» SOURCE MATERIAL
»»
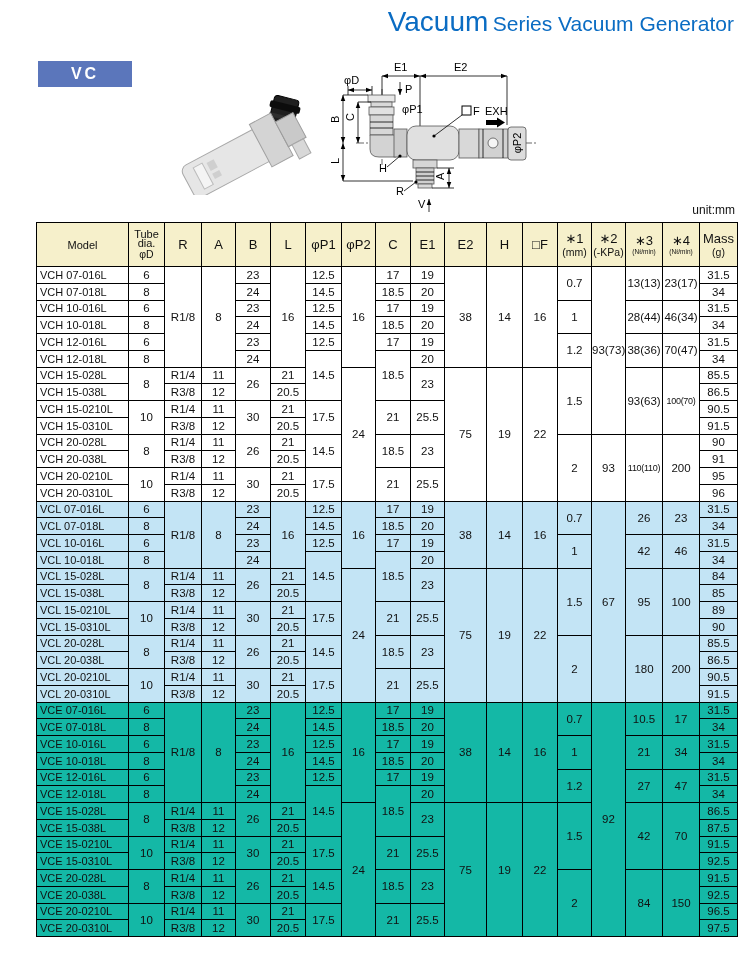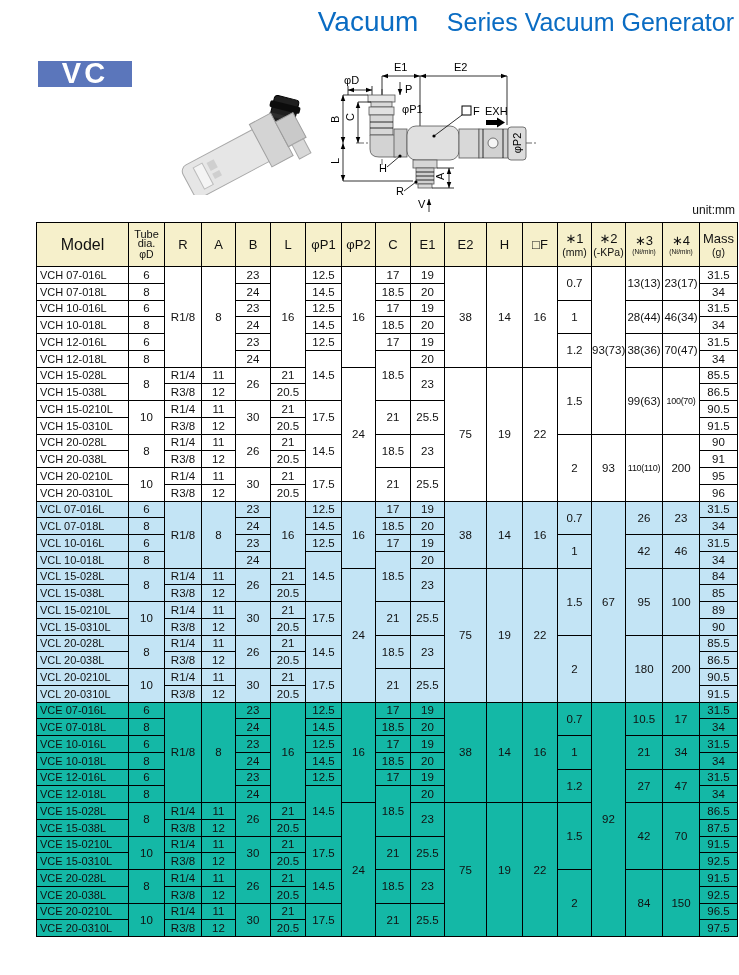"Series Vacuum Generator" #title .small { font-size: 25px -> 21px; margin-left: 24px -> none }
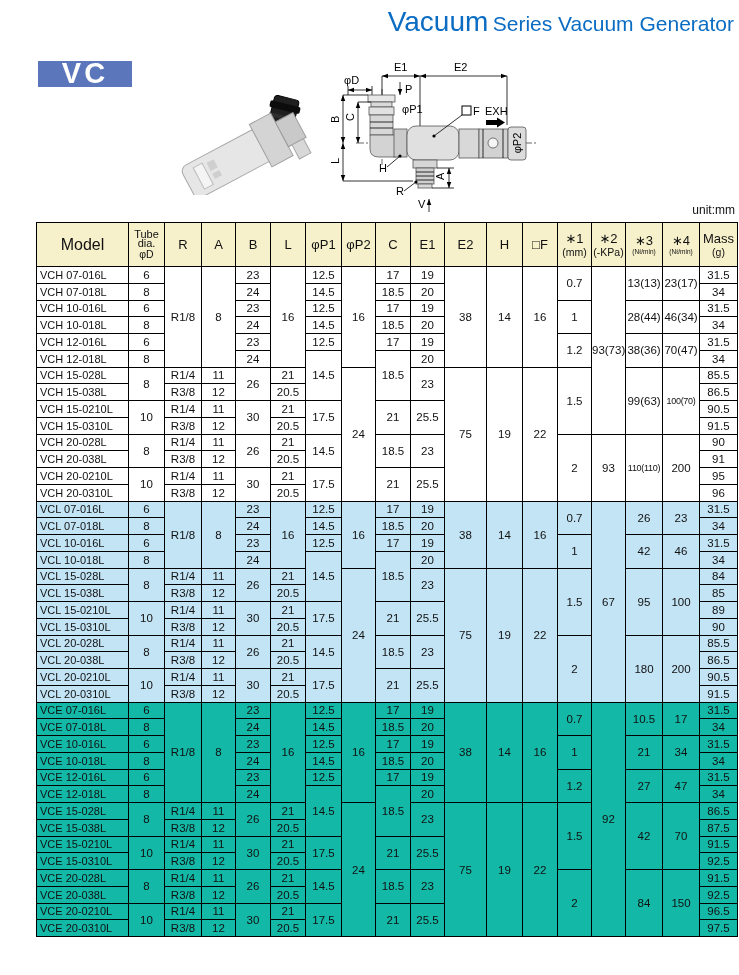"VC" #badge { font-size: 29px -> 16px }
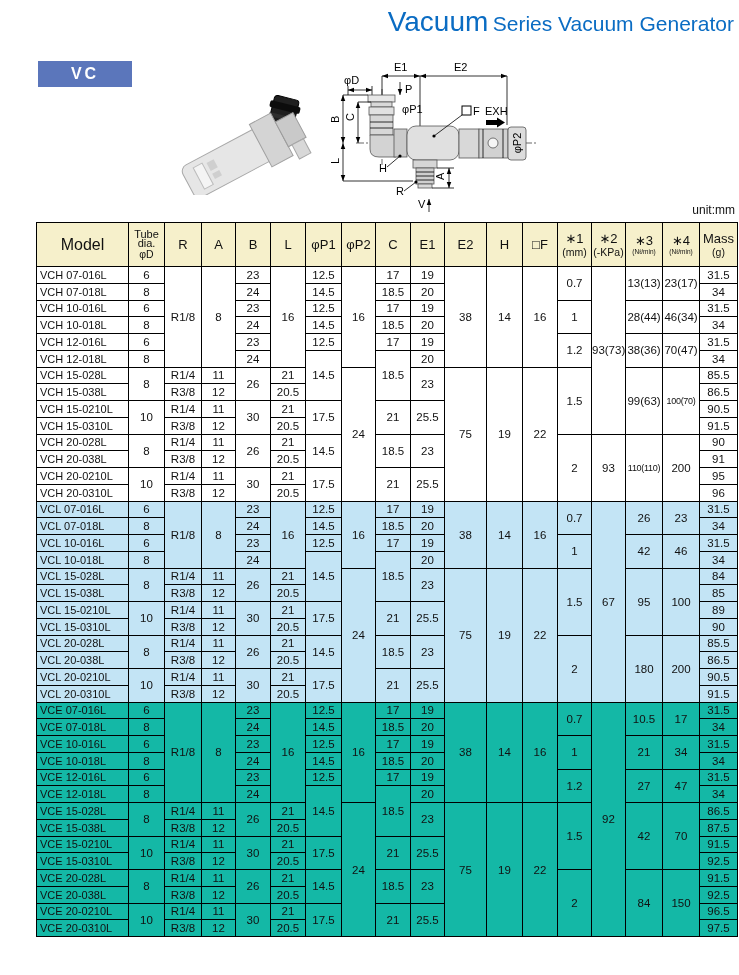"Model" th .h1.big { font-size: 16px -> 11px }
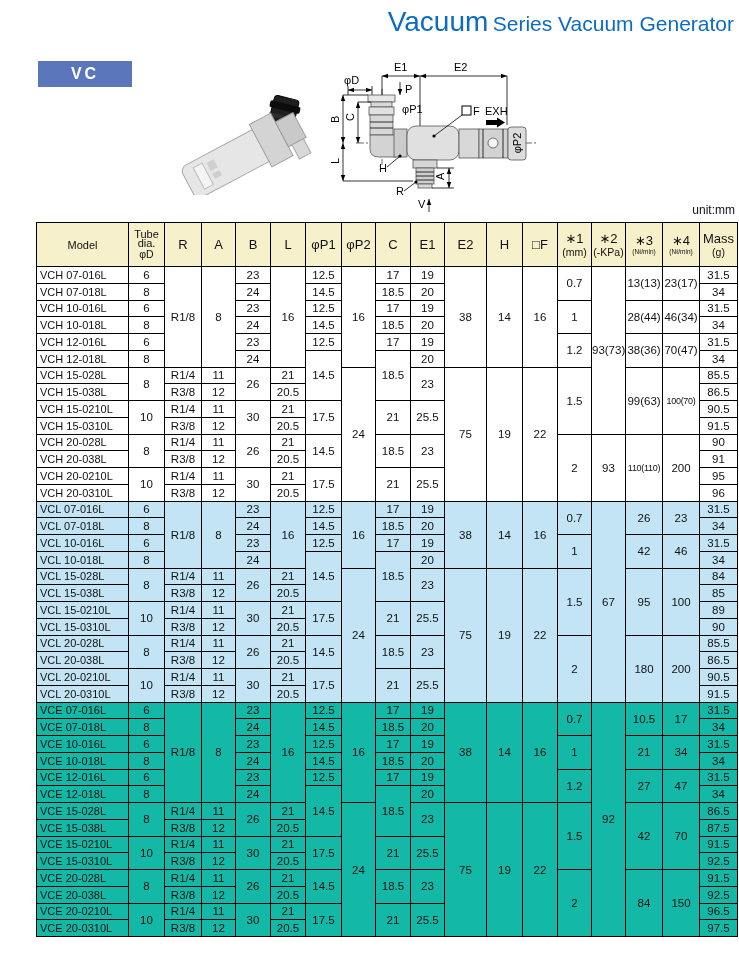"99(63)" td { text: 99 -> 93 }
««
»»
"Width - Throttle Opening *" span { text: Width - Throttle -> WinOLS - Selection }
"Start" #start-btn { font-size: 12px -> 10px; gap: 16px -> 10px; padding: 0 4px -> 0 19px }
««
» WORK ITEM
Give again, exactly as written above, each line from the one that has "font-size: 25px ->" to the one that has "text: 99 ->", both included; omit the pictures.

» ANSWER TO THE PROBLEM
"Series Vacuum Generator" #title .small { font-size: 25px -> 21px; margin-left: 24px -> none }
"VC" #badge { font-size: 29px -> 16px }
"Model" th .h1.big { font-size: 16px -> 11px }
"99(63)" td { text: 99 -> 93 }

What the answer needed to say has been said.